Он схоронил ее на погосте при башкирской церквушке, купил в приватизированном книжном географический атлас и как-то раз вечерком, под настроение, раскрыл…
*
И вот прошли-минули еще какие-то годы, он, Вадим Мефодьевич Плохий, лежит в продутой сквозняками казенной квартире, одинокий, в неисходимом черном похмелии, а вздрагивающие невидимые во тьме пальцы его гладят, едва касаясь, шершавенькую известку на прикроватной стене.
«Если рай в пьянстве, – говаривал он бывало больным и женщинам, – иллюзорен и короток, то зато ад его настоящ и долог!»

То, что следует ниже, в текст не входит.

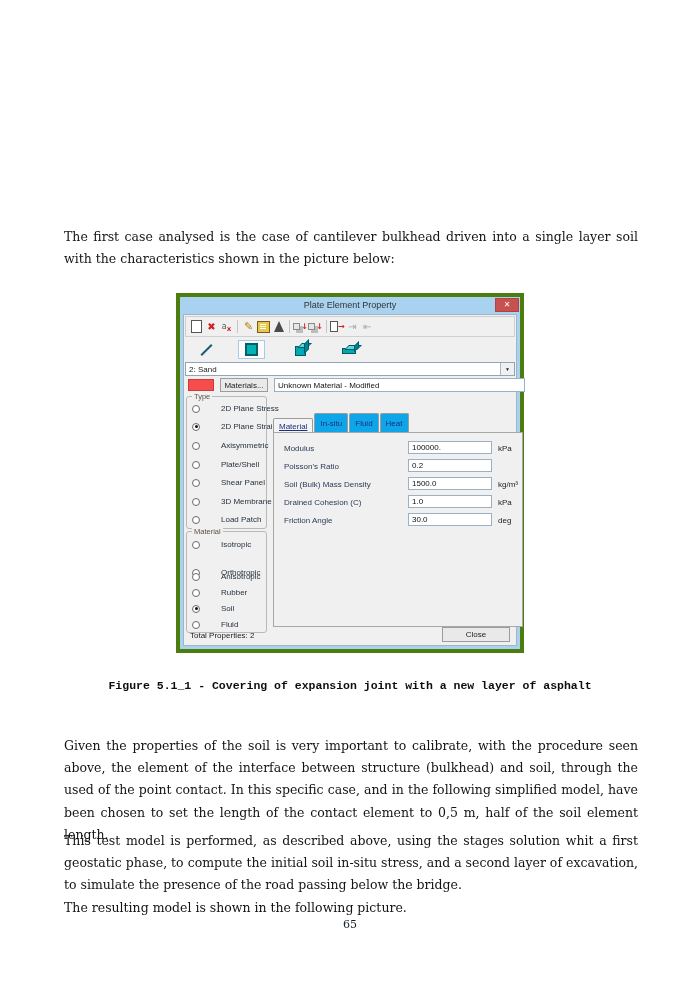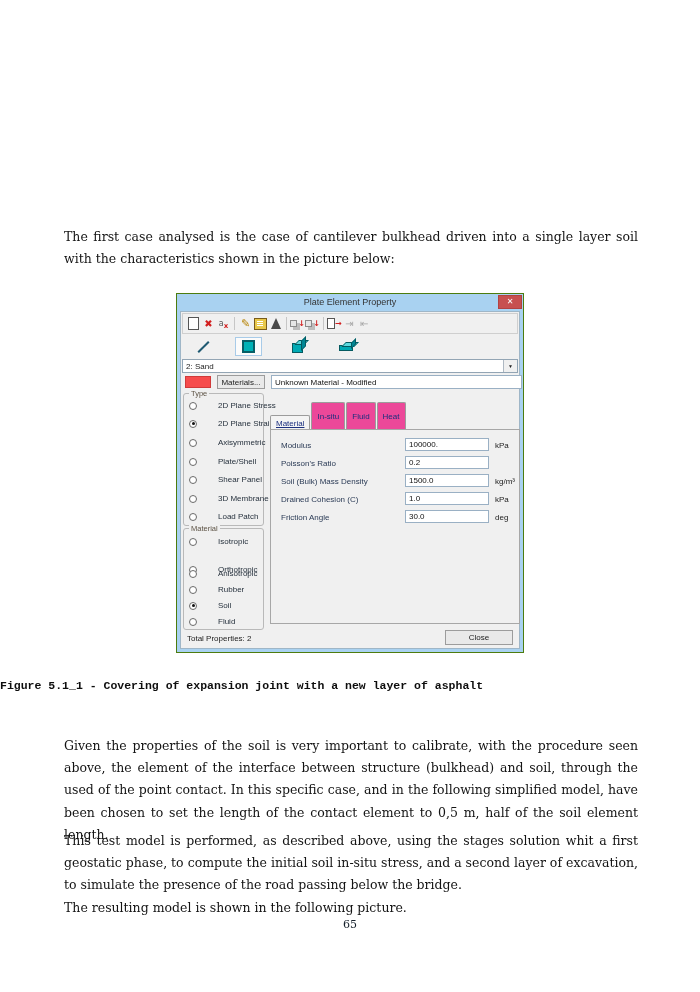"Plate Element Property" .dialog { border: 1px solid #4d7c0f -> 4px solid #4d7c0f }
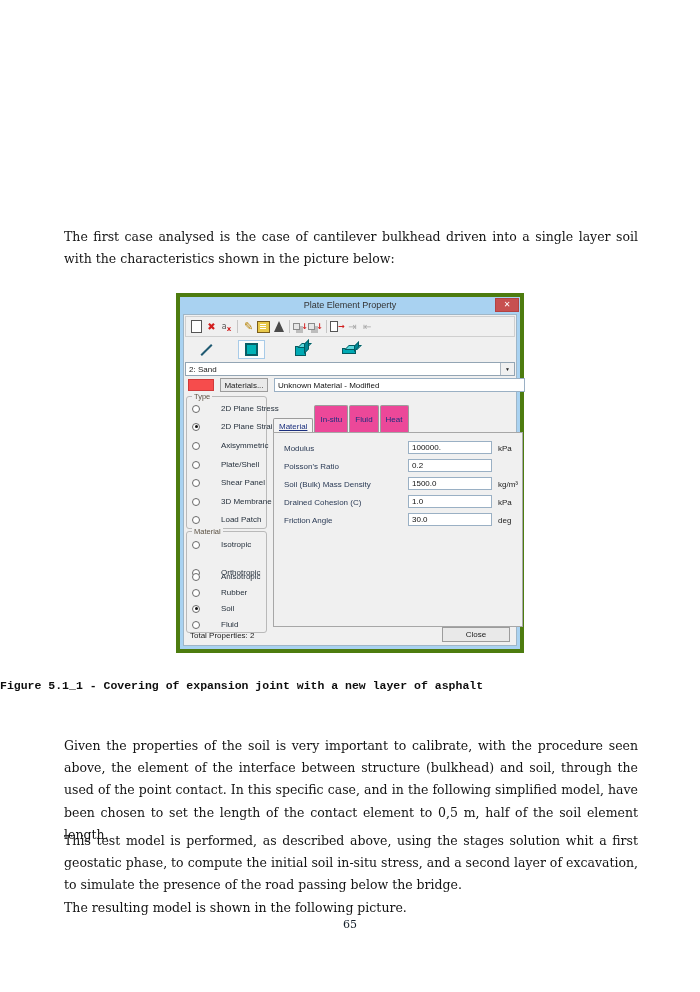"In-situ" .tab { background: #ec4899 -> #0ea5e9; height: 28px -> 20px }
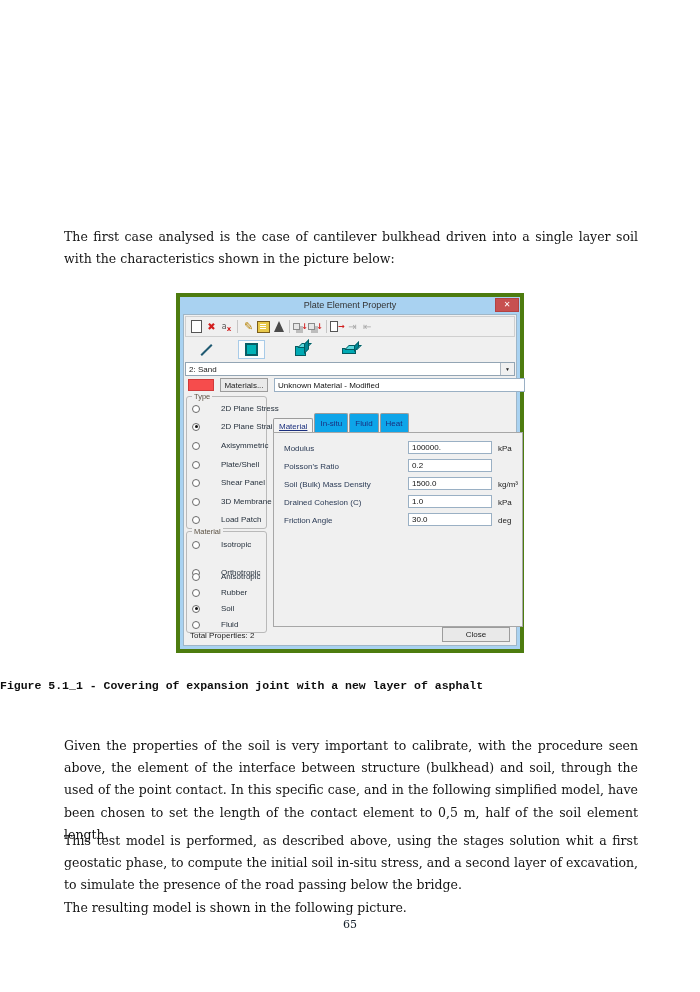"Figure 5.1_1 - Covering of" .caption { text-align: left -> center }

Думал лежал о соколиной охоте.
*
– Ба-а! Елена Всеволодовна! – утром, часов эдак в десять-одиннадцать восклицает он весело усебя в амбулатории. – На прием? Какая радость, какая приятность.
И, громыхнув стулом, поспешает из-за стола принимать плащ, встряхивать его от водицы; усаживает дорогую гостью, хлопочет, довольно убедительно притворяясь обрадованным.
Она садится напротив, у стола, и, не выказывая ни смущения, ни любопытства, учтиво, с полуулыбкой слушает его торопящуюся речь.
– Чаю, мадам? Кофе? – деловито-насмешливо осведомляется он. – Пятипроцентной глюкозы?
– Нет-нет, Вадим Мефодьич… Спасибо! Вы не… беспокойтесть! – и, бросив исподлобья краткий испытующий взгляд – что он? как? – снова окаменевает в величавой женской недвижности.
За приоткрывшейся дверью в «недра» мелькнуло полузнакомое – санитарка? лаборантка? – лицо, которое, как всякое в деревне, виделось уже раньше, но нынче что-то вот не узнается.
– Доброе утро! – бросает Е. В. туда, за захлопнувшуюся белую дверь, чтобы оттуда, как положено, услышать шепот, сдавленное девичье прысканье, звуки возни и толкотни.
Плохий от длящегося замешательства вытягивает из халатного кармана змейку фонендоскопа и, поиграв-поперемещав в разные положения головку, набрасывает его себе на шею.
Наверняка Як Якыч завернул вчера доложить об итогах переговоров, и вот Е. В. прибежала убедиться, что он, Плохий, и вправду не станет стрелять в ее алюминиевого Джо.